I am beginning a journey, that may or may not last more than a week. When it comes to blogging, I usually become restless, annoyed, and wonder why I even write out all of my emotions or random thoughts for all to see, when most don't even care to see. So here is where I toast this adventure, to myself, and only myself. If others care to peak into my bubble, I will allow them to do so. (cracks knuckles) Ready for take off...

Currently I have rain drops launching themselves at my windows with surprising force. I have a glass of spiked cranberry juice to my right. And I have some eccentric "root chakra" music billowing out of the speakers of my laptop (which IS on my lap, and not on a table).

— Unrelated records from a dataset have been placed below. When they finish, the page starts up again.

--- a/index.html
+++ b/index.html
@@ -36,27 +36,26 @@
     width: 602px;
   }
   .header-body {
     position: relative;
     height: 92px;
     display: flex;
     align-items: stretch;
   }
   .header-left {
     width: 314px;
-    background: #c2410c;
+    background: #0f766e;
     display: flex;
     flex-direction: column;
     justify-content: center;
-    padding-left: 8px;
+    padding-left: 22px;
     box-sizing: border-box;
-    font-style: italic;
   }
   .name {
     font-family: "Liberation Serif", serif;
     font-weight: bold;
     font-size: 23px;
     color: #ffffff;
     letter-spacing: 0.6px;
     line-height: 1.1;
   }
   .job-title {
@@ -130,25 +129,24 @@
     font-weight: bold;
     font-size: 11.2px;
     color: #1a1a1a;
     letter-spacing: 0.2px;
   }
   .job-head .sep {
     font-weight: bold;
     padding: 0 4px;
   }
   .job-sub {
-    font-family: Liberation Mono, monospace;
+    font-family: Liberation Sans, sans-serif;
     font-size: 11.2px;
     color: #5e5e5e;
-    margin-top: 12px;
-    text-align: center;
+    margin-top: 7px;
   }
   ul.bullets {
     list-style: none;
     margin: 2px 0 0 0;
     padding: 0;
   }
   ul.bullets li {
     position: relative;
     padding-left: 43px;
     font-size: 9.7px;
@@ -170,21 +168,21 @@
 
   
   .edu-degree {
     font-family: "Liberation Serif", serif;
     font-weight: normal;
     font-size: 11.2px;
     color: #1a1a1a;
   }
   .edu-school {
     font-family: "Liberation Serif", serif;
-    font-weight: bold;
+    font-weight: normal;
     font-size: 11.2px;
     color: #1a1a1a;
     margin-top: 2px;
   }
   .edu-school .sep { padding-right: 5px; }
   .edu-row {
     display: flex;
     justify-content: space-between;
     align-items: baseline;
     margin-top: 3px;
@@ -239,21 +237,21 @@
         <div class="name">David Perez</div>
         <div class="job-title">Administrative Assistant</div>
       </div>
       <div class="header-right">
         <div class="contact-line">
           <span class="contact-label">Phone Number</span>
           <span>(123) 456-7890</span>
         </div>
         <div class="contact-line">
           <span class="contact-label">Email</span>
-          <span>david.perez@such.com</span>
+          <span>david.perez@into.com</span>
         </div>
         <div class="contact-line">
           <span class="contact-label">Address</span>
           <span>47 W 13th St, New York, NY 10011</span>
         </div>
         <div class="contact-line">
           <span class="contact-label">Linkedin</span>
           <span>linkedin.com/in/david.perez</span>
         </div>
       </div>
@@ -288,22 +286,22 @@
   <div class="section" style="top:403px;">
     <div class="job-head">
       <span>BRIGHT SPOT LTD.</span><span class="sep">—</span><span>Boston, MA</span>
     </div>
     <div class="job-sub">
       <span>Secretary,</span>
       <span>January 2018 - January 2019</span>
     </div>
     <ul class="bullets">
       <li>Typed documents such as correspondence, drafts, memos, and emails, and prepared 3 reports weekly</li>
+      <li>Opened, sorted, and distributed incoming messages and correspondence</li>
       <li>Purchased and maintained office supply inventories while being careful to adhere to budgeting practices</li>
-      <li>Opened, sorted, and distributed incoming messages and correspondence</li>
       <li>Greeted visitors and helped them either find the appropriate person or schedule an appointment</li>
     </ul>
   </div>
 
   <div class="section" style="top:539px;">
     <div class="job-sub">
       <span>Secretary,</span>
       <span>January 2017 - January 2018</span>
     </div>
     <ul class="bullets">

I am now living in South Nashville, on the outskirts of Brentwood, in a big house with five other beings. All of which have, in the short time allotted, proven themselves each uniquely wonderful. I finally feel as if I am living in a home where I am equal to everyone else. There is no mother nor father figure residing under this roof! But I would probably allow George Michael the opportunity to fulfill the latter if he felt obliged (smiles).

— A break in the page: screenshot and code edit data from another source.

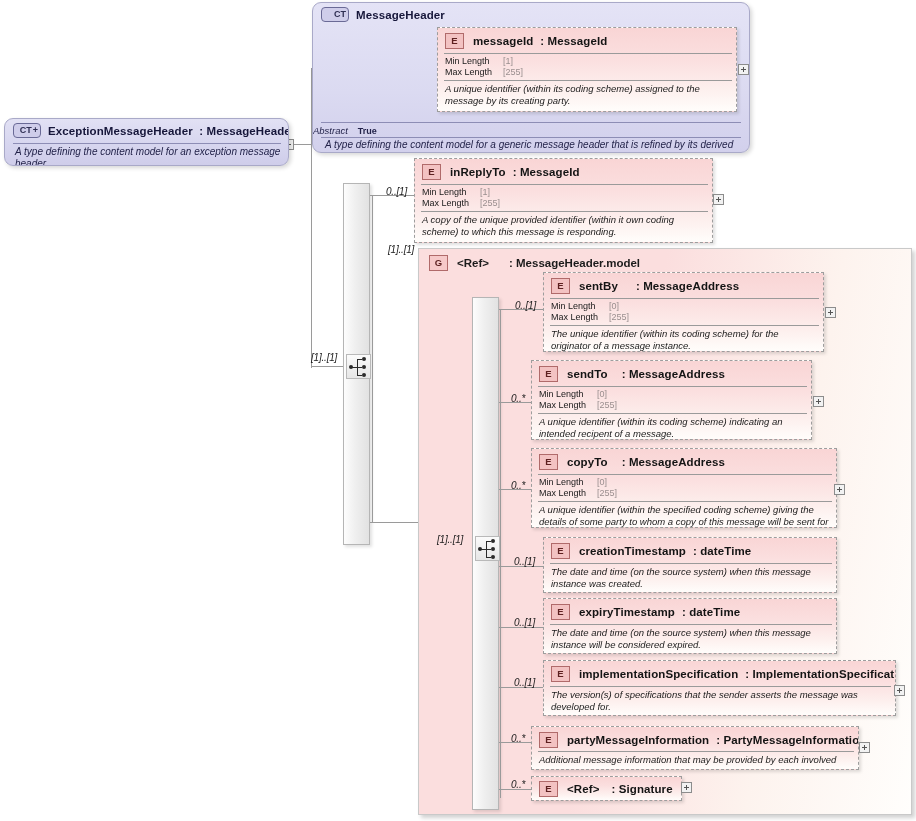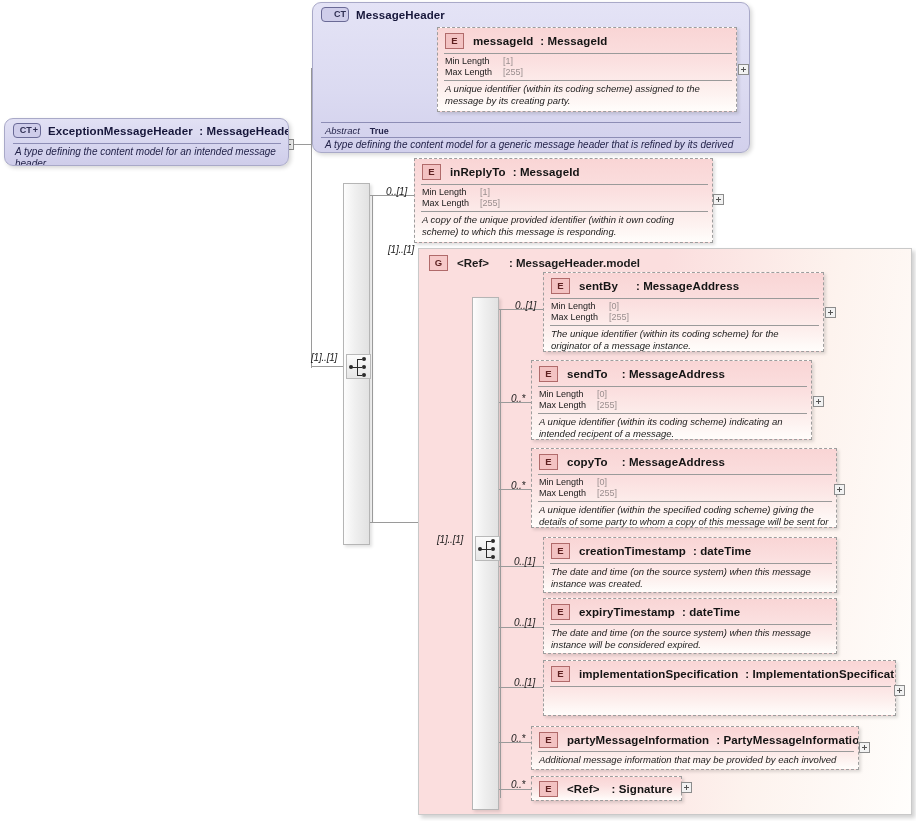--- a/index.html
+++ b/index.html
@@ -257,21 +257,21 @@
   <div class="card" style="left:511px;top:779px;">0..*</div>
 
   <div class="ctbox inner" style="left:312px;top:2px;width:438px;height:151px;">
     <div class="ct-title">
       <span class="ct-badge">
           <span>CT</span>
         </span>
       <span class="ct-name">MessageHeader</span>
     </div>
     <div class="ct-sep" style="left:8px;top:119px;width:420px;"></div>
-    <div class="ct-prop" style="left:12px;top:122px;">
+    <div class="ct-prop" style="left:0;top:122px;">
       <span class="k">Abstract</span>
       <span class="v">True</span>
     </div>
     <div class="ct-sep" style="left:8px;top:134px;width:420px;"></div>
     <div class="ct-doc" style="left:12px;top:136px;width:420px;">A type defining the content model for a generic message header that is refined by its derived classes.</div>
   </div>
 
   <div class="ebox" style="left:437px;top:27px;width:300px;height:85px;">
     <div class="e-head">
       <span class="e-badge">E</span>
@@ -296,21 +296,21 @@
 
   <div class="ctbox" style="left:4px;top:118px;width:285px;height:48px;">
     <div class="ct-title">
       <span class="ct-badge">
           <span>CT</span>
           <span class="plusmark">+</span>
         </span>
       <span class="ct-name"><span>ExceptionMessageHeader</span>&nbsp;&nbsp;<span>:</span>&nbsp;<span>MessageHeader</span></span>
     </div>
     <div class="ct-sep" style="left:8px;top:24px;width:268px;"></div>
-    <div class="ct-doc" style="left:10px;top:27px;width:270px;">A type defining the content model for an intended message header.</div>
+    <div class="ct-doc" style="left:10px;top:27px;width:270px;">A type defining the content model for an exception message header.</div>
   </div>
 
   <div class="ebox" style="left:414px;top:158px;width:299px;height:85px;">
     <div class="e-head">
       <span class="e-badge">E</span>
       <span class="e-name">inReplyTo</span>
       <span class="e-type"><span>:</span>&nbsp;<span>MessageId</span></span>
     </div>
     <div class="e-sep" style="left:6px;top:25px;width:287px;"></div>
     <div class="e-facets" style="left:7px;top:28px;">
@@ -414,20 +414,21 @@
     <div class="e-doc" style="left:7px;top:28px;width:282px;">The date and time (on the source system) when this message instance will be considered expired.</div>
   </div>
 
   <div class="ebox" style="left:543px;top:660px;width:353px;height:56px;">
     <div class="e-head">
       <span class="e-badge">E</span>
       <span class="e-name">implementationSpecification</span>
       <span class="e-type"><span>:</span>&nbsp;<span>ImplementationSpecification</span></span>
     </div>
     <div class="e-sep" style="left:6px;top:25px;width:341px;"></div>
+    <div class="e-doc" style="left:7px;top:28px;width:341px;">The version(s) of specifications that the sender asserts the message was developed for.</div>
   </div>
   <div class="toggle plus" style="left:894px;top:685px;"></div>
 
   <div class="ebox" style="left:531px;top:726px;width:328px;height:44px;">
     <div class="e-head">
       <span class="e-badge">E</span>
       <span class="e-name">partyMessageInformation</span>
       <span class="e-type"><span>:</span>&nbsp;<span>PartyMessageInformation</span></span>
     </div>
     <div class="e-sep" style="left:6px;top:24px;width:316px;"></div>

Most recently the thoughts tumbling and soaring through my head have been related to my career and my future as a wife and mother. Oddly enough I just got promoted at work. And oddly enough I am not even in any form of a romantic relationship whatsoever to even have a legitimate reason to start processing thoughts about being a wife or mother. Alas my mind is constant mass of confusion and randomness that I am sure only God could piece together, because Lord knows I can't!

I am excited, nervous, and a little antsy to see what life brings me in the next day, week, and year.
And that lowly, un-fullfilling thought is where I am going to end tonight's launch.